Often, web design theory has got it backwards.

A web site is often conceived as an entity which reflects the company who publishes the web site. A mission statement, given form. The reality is that people don’t care about mission statements, they care about seeing their own reflection. Or “it’s not about you, it’s about me”.

In no environment is this more true than on the web. The web is a two way communication medium, and the control of that communication, unlike, say, a film, rests not with the director, but with the user. The back button is only ever a click away.

For this reason, web design that places too much emphasis on what the publisher wants to say is doomed to irrelevance. The publisher does not have the upper hand when it comes to controlling the flow of web communication, yet a lot of web design theory assumes this as a given, mostly because web design is based on print publishing.

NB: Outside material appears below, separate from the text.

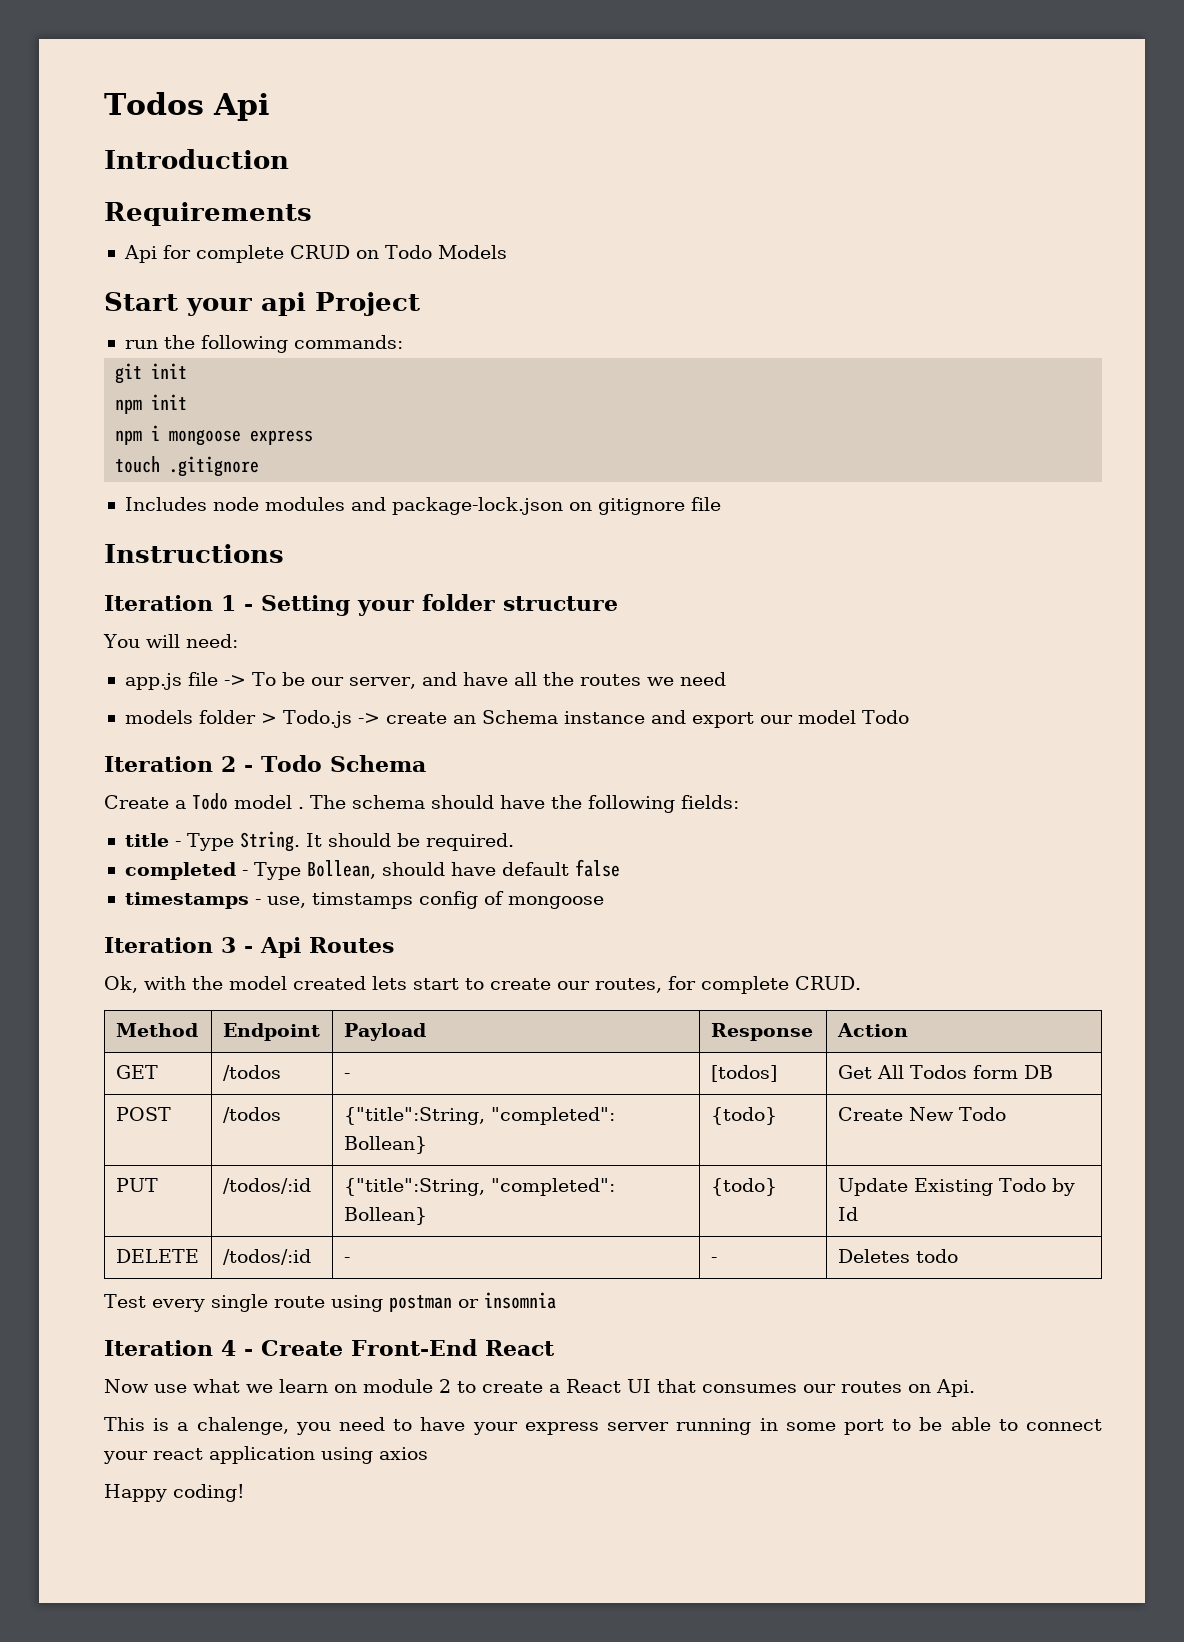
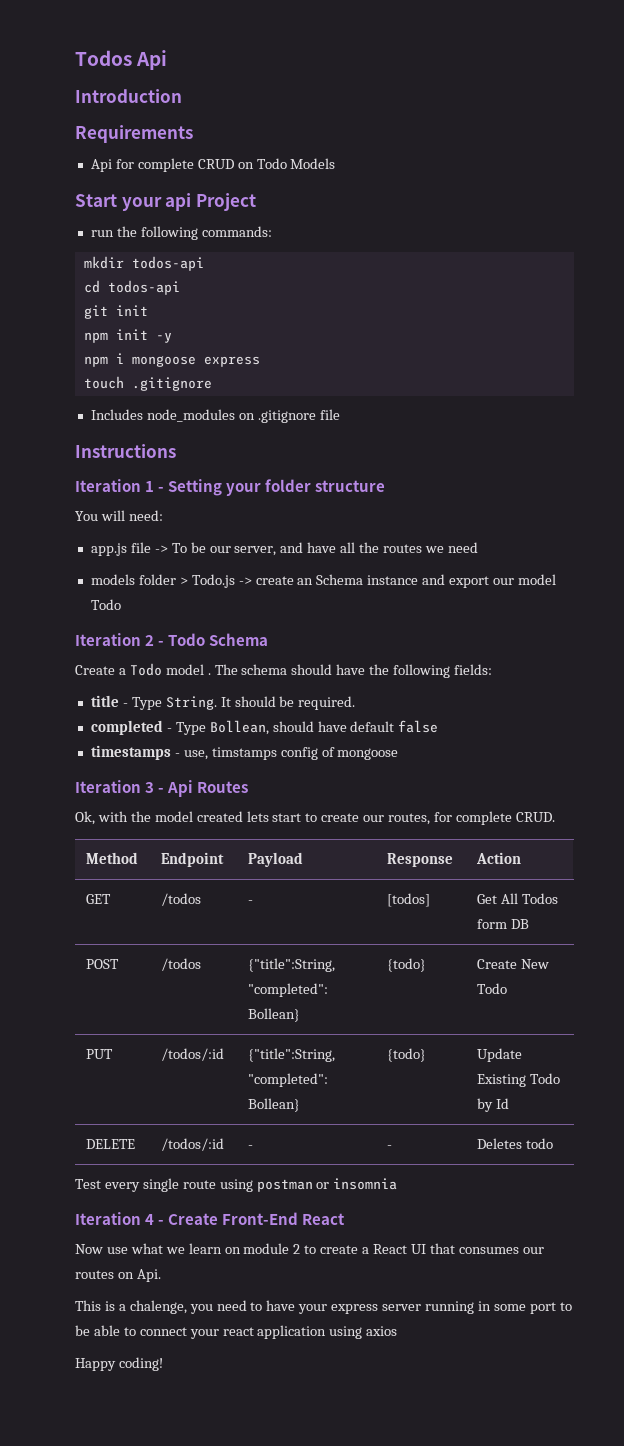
(403, 342) none -> [83,256,204,271] [83,280,180,295] // mkdir todos-api // cd todos-api
(188, 402) none -> [155,333,172,343] -y
[212,497,685,515] node modules and package-lock.json on gitignore -> [146,409,316,423] node_modules on .gitignore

What are the most successful computer applications? Email. Word processing. Spreadsheets, Games. What are the most successful web sites? Amazon, Ebay, Google, MySpace. The history of computing is all about user-centric empowerment.

The way to do web design is to base design around users, specifically their wants and desires. People’s wants and desires should drive the design process, and structures imposed for other reasons will be less successful. This goes beyond usability. Web design should be, fundamentally, about listening to and addressing people’s problems.

This is where SEO-centric web design comes in.

As many SEOs know, people are broadcasting their needs and problems. Every second. They are using keyword queries in search engines to tell the search engine what they need. We can “listen” to these needs by using keyword research tools.

Once we discover the language people are using to describe their needs, we can then build pages, architectures and copy, using their language , and addressing their problems, thereby creating a website that is an accurate reflection of the people who will use the site.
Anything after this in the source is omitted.